Most of us will be familiar with the IT Crowd. If you’ve never seen it you should definitely check it out. It’s pretty funny. It does though rely on the stereotype that all us IT folk work in dingy basement offices and rarely get out into the real world. Other people with cooler non-IT jobs pity us, you see, because we somehow aren’t living life to its fullest.
I can be guilty of perpetuating this. Often when someone asks me what I do for a living I’ll just say, “IT stuff”. I shouldn’t though and I feel like this view of people in our profession is really an anachronism and one that I’m not sure has ever been true.
As developers, contractors, consultants and people in the IT industry in general, we get to work in a much wider variety of companies and working environments. More so than many other professions. One month we might be working at a big financial company with a top floor office and great views of the city. A few months later we might be working in a more modest government organisation. More often than not, we’re front and centre while these companies are going through some big changes, and we will more than likely be delivering software that fundamentally changes how the company operates. There are not many other professions that offer this ability to affect change. We don’t work in literal basements and we don’t work in metaphorical basements.
We don’t work in literal basements and we don’t work in metaphorical basements.
We become part of these companies. We are there for the extended periods of time. We gain a great deal of domain knowledge and get a feel for what it would be like to have a career in these different industries. We become friends with the staff. We go for lunch with them, we go on nights out with them, we see new hires come on board and we see people leaving or retiring. We get to know what it’s like to be an employee in these companies and we’re constantly communicating with the stakeholders to make sure we’re delivering the maximum value we can. We literally couldn’t do this job if we conformed to the stereotype. Not if we hope to get paid.
We literally couldn’t do this job if we conformed to the stereotype.
Just thinking about some of my own experiences: I helped create a system to manage patients through a cancer screening process; I’ve written code that is used every day by officers of the Queensland Police Service. If you’re lucky enough get stopped by one of them with an iPad then you’ll be interacting with a system I had a hand in writing; I’ve also debugged and tested code in a neonatal intensive care unit, which is a challenging environment to say the least.
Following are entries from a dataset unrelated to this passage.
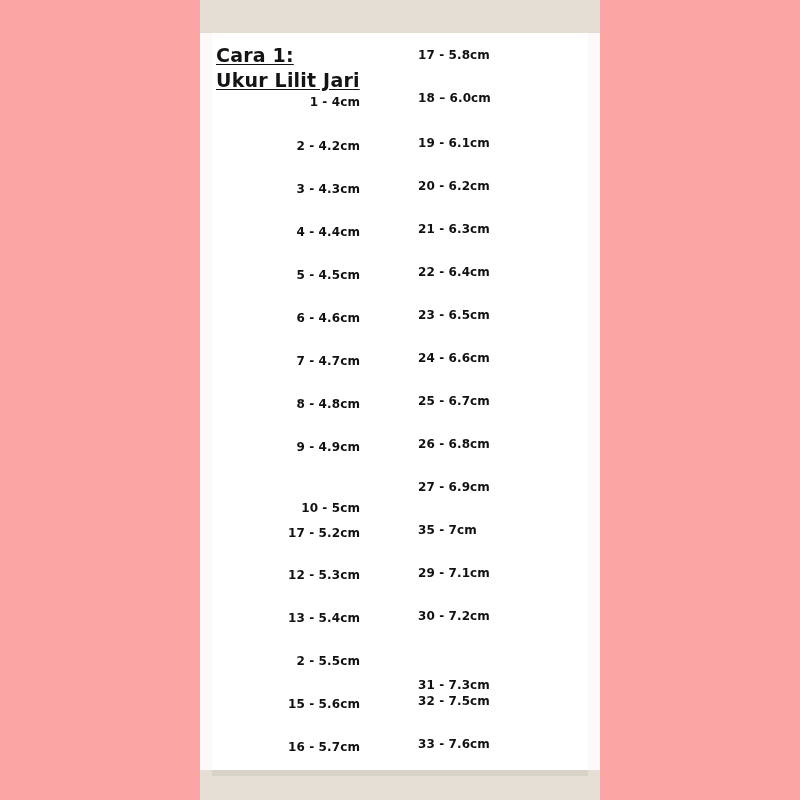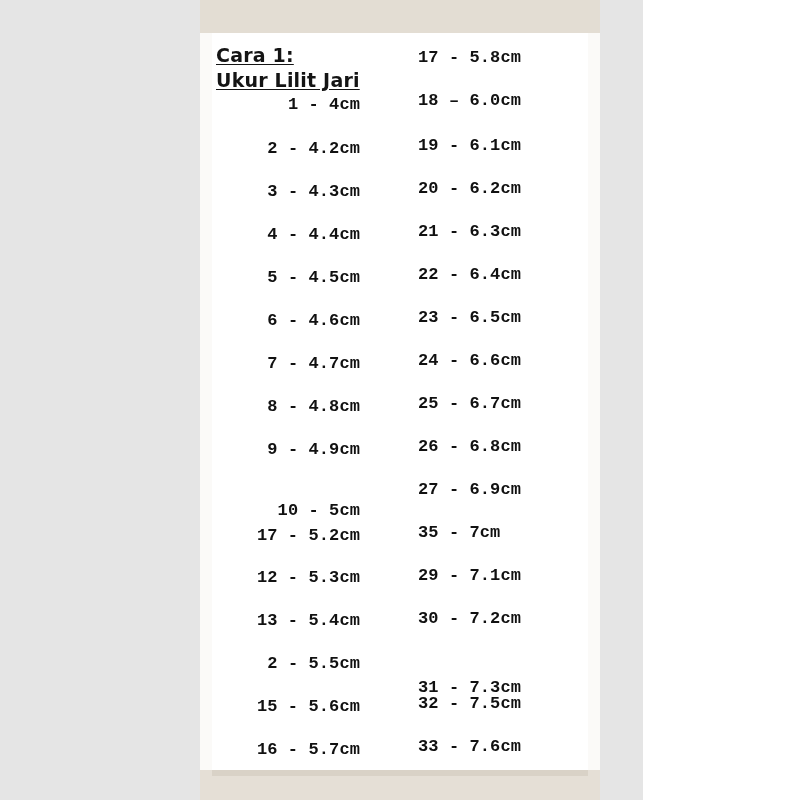--- a/index.html
+++ b/index.html
@@ -15,9 +15,9 @@
   }
   .page {
     position: relative;
-    width: 643px;
+    width: 800px;
     height: 800px;
-    background: #e5e5e5;
+    background: #fca5a5;
   }
   
   .sheet {

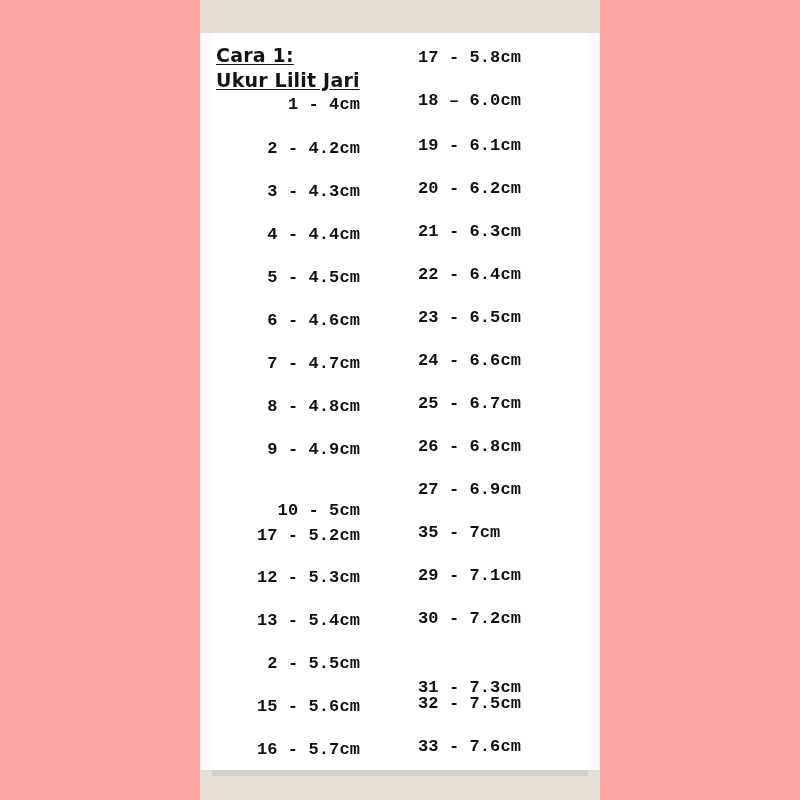--- a/index.html
+++ b/index.html
@@ -98,12 +98,11 @@
 
   .row {
     position: absolute;
-    font-size: 17px;
+    font-size: 12px;
     font-weight: bold;
     color: #111111;
     white-space: nowrap;
     letter-spacing: 0.1px;
-    font-family: Liberation Mono, monospace;
   }
   .col-left .row { text-align: right; width: 128px; }
   .col-right .row { text-align: left; width: 160px; }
The sight of the very ill new-borns is upsetting. They are often connected to several machines and may have tubes in their nose or down their throat. They will often be crying and the parents, when they visit, will often be crying.
Ultimately, it was a very rewarding experience and one that I’m glad to have had. There are not many other professions that offer interactions with people on such a personal level. We get to do it every day, either in person or via the software we create.
There are not many other professions that allow you to interact with people on such a personal level. We get to do it every day, either in person or via the software we create.
As developers these days, we are writing code that runs in increasingly diverse environments and as technology evolves our job is going to be less about the typical screen and keyboard experience and more about interacting with users in more personal ways. I’m thinking about MR, VR, bots and conversational UI.
It’s hard to think of an aspect of our lives that isn’t somehow reached by software. As developers we are at the heart of all these interactions. So, it’s kind of crazy to me to portray developers and IT folk as people who are somehow lacking in life experience when the job we have offers up such a diverse range of them every day. More so than most professions, and more so than professions that don’t have such a stereotype attached.
We write code to solve interesting problems for interesting people in interesting places.
We write code to solve interesting problems for interesting people in interesting places. Many other jobs seem to me to be much more limited in their scope for meeting new people and don’t offer nearly as many opportunities to contribute back to the community and to society as we have.
When someone asks you what you do for a living, please, don’t just say “IT stuff”.